Holy Cross, Pittsburgh, PA Diocese of Pittsburgh

Dimanche, Octobre 21, 2012

Every year the Cathedral of St. John the Divine in New York celebrates St. Francis Day with an amazing service.  In many churches animals are blessed on that day, remembering Francis’ remarkable care for all parts of God’s creation – animals, plants, human beings poor and rich, even brother sun and sister moon.  I was there two weeks ago, and it was a glorious service, with Paul Winter directing music he wrote for it 30 years ago, a choir of several hundred, incense, and two liturgical dance groups.  One was quiet and graceful, the other energetic and athletic, accompanied by African drums.  The service ended with a procession of creatures from an animal sanctuary.  A camel came first, and then there were a yak, goat, sheep, geese, chickens, a tiny box of bees, a several-hundred pound tortoise on a trolley, a pony, a llama and an alpaca, two falcons, an owl, a brightly colored macaw, a burro, kangaroo, orangutan, ducklings, and more.  Each animal had one or more human companions, each vested in a white surplice.  At the very end of the procession were two more human beings, one with a wheelbarrow with some sand and the other with a shovel.  I saw no evidence of need for their services over the length of that immensely long concrete aisle, but they were ready.  Sometimes I tell people that bishops go at the end of the parade for the same reason.

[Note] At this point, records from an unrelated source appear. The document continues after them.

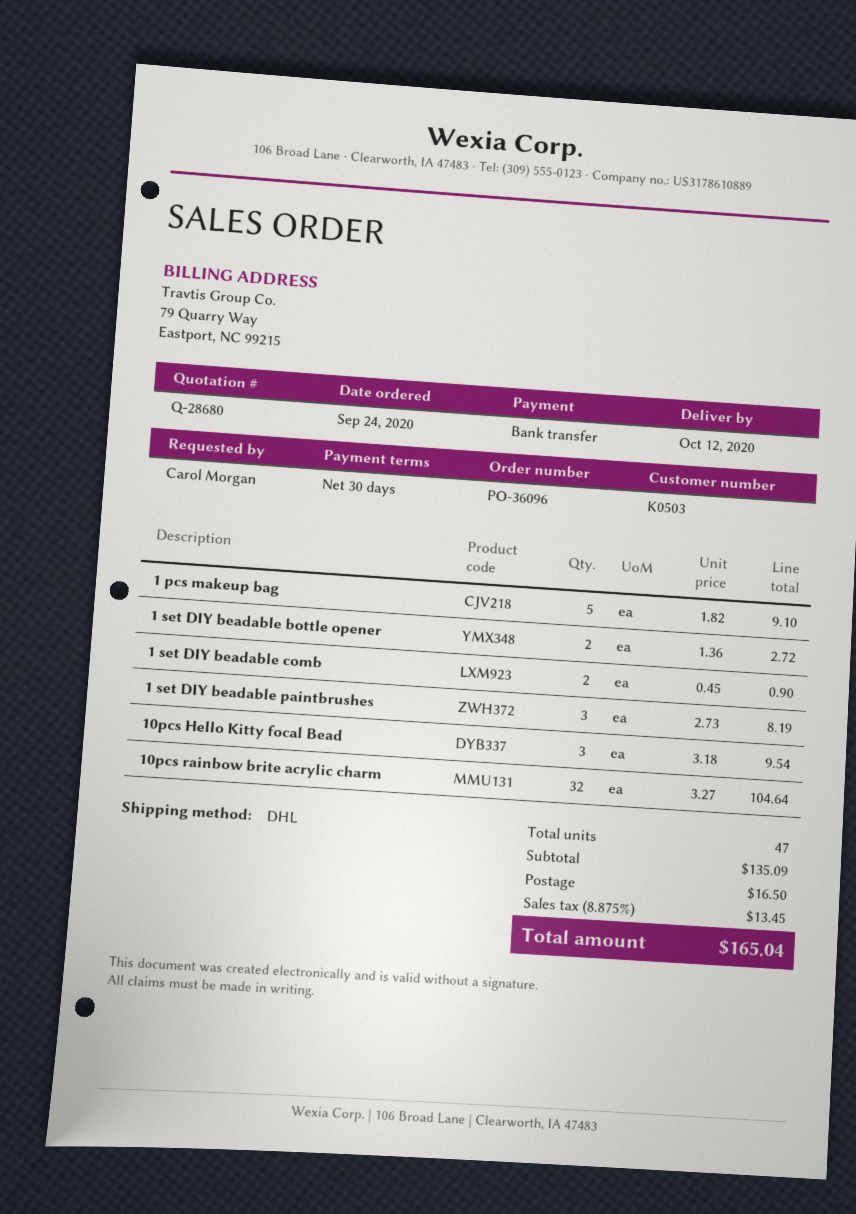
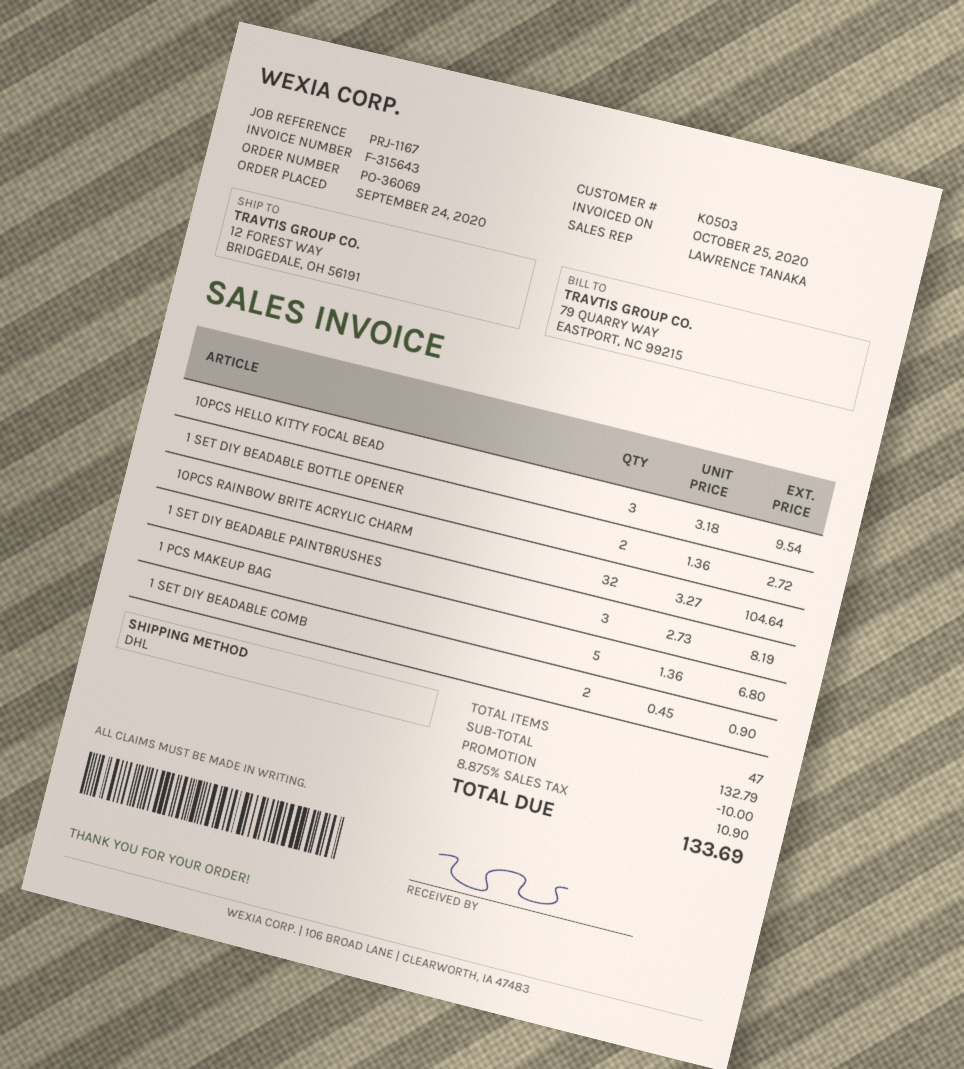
order number: PO-36096 -> PO-36069
1 pcs makeup bag: 5 x 1.82 = 9.10 -> 5 x 1.36 = 6.80
subtotal: 135.09 -> 132.79
discount: none -> 10.00
shipping: 16.50 -> none
tax: 8.875% = 13.45 -> 8.875% = 10.90
total: 165.04 -> 133.69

This diocese has seen some cleanup work here in the last few years.  It hasn’t been as easy as shovel and broom – it’s required the rather harder work of reconciliation and inviting people back to the table and building trust.

There were some other people in that cathedral doing that sort of work as well.  At the end of communion and the hymn and final prayer, the congregation was asked to sit down and to refrain from taking flash pictures, so the animals in that procession wouldn’t be startled or frightened.  Nobody wants a pony or a camel running down their row of seats.  Vergers and ushers stood quietly along the aisle the animals would come down, watching for camera flashes, and quietly reminded people to refrain.  They were there to keep and build as much trust as possible.  It worked.

Every creature in that cathedral was gathered to give glory to God for the wonder of creation.  The animals in their diversity called the human animals to attend with amazement at what God has done.  Every creature present and participating, including the human ones, was a servant of the whole body at worship – praying, reading, guarding the easily frightened, singing, dancing, and cleaning up. 

Jesus’ words about, “whoever wishes to become great must become a servant,” have something to do with that outpouring of praise and glory – and with this outpouring of praise and glory.  Being a servant does not mean rolling over in response to the ambition or command of other human beings.  This kind of a servant is not about the job you do; it is about how and why you do it.  It means responding with care to the image of God in our neighbors and the reflection of divine creativity in everything that is.  God serves creation in pouring out divine life to send Jesus among us in human form.  Jesus’ life is a continual ministry (it means service) to the hungry, sick, abandoned, possessed, lost, and disconnected.  Jesus’ death restores all creation to the hope of healed existence for which we were created.  God sends an accompanying holy spirit to serve that dream of reconciled creation.  To become fully human is to echo that serving image of God. 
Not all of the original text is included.